(Beginning of Entries provided)
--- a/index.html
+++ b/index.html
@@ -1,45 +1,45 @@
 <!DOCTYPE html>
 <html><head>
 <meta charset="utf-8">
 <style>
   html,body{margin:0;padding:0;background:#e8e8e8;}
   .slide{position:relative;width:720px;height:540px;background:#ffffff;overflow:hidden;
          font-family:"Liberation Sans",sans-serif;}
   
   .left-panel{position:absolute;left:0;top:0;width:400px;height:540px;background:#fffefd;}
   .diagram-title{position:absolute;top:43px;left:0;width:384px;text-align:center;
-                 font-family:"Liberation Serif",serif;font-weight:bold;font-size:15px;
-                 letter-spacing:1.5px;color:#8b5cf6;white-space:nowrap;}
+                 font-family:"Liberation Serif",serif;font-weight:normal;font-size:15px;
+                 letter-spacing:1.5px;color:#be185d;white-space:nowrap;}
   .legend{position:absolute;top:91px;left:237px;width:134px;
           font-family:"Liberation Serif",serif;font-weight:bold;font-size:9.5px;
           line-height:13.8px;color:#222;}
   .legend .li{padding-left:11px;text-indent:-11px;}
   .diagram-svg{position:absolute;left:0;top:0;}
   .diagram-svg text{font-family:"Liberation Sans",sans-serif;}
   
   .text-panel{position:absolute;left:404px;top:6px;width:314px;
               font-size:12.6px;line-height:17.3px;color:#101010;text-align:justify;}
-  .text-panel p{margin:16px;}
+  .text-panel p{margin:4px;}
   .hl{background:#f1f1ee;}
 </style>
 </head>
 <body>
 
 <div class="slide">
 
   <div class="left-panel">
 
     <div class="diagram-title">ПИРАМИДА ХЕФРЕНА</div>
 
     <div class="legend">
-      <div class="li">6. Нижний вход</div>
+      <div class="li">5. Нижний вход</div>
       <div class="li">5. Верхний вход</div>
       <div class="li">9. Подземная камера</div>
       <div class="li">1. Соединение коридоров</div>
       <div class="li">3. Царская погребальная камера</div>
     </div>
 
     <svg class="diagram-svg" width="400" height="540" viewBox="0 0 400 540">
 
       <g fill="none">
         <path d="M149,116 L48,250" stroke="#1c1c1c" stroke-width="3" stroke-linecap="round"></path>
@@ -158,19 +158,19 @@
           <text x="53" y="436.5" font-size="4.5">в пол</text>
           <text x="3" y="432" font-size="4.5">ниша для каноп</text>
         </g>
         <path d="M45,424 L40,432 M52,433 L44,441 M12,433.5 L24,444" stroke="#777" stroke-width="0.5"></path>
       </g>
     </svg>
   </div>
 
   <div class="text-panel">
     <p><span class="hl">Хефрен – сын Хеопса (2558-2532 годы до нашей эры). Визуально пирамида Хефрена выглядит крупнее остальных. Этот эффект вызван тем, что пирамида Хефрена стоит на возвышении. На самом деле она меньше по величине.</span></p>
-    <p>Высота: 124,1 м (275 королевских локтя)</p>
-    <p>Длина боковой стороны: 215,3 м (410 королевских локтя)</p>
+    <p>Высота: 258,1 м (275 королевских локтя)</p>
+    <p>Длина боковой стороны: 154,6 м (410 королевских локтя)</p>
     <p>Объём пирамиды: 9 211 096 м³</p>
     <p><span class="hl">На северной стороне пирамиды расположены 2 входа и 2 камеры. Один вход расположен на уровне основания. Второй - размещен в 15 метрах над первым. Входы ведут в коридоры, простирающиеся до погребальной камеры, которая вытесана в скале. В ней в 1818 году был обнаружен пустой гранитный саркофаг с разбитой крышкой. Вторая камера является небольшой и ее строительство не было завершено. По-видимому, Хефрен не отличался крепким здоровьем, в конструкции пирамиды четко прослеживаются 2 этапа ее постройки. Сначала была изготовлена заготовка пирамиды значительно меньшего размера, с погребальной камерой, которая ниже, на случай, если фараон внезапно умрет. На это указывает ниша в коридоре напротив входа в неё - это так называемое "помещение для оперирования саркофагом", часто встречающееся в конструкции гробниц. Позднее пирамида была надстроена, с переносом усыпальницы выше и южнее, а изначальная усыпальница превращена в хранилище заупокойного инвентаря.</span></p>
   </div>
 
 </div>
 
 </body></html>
(End of Entries provided)
■ Aim of the exercise ■
Reply with nothing but a number: how many lines of the entries above contain the string "stroke"?

■ Result of the exercise ■
2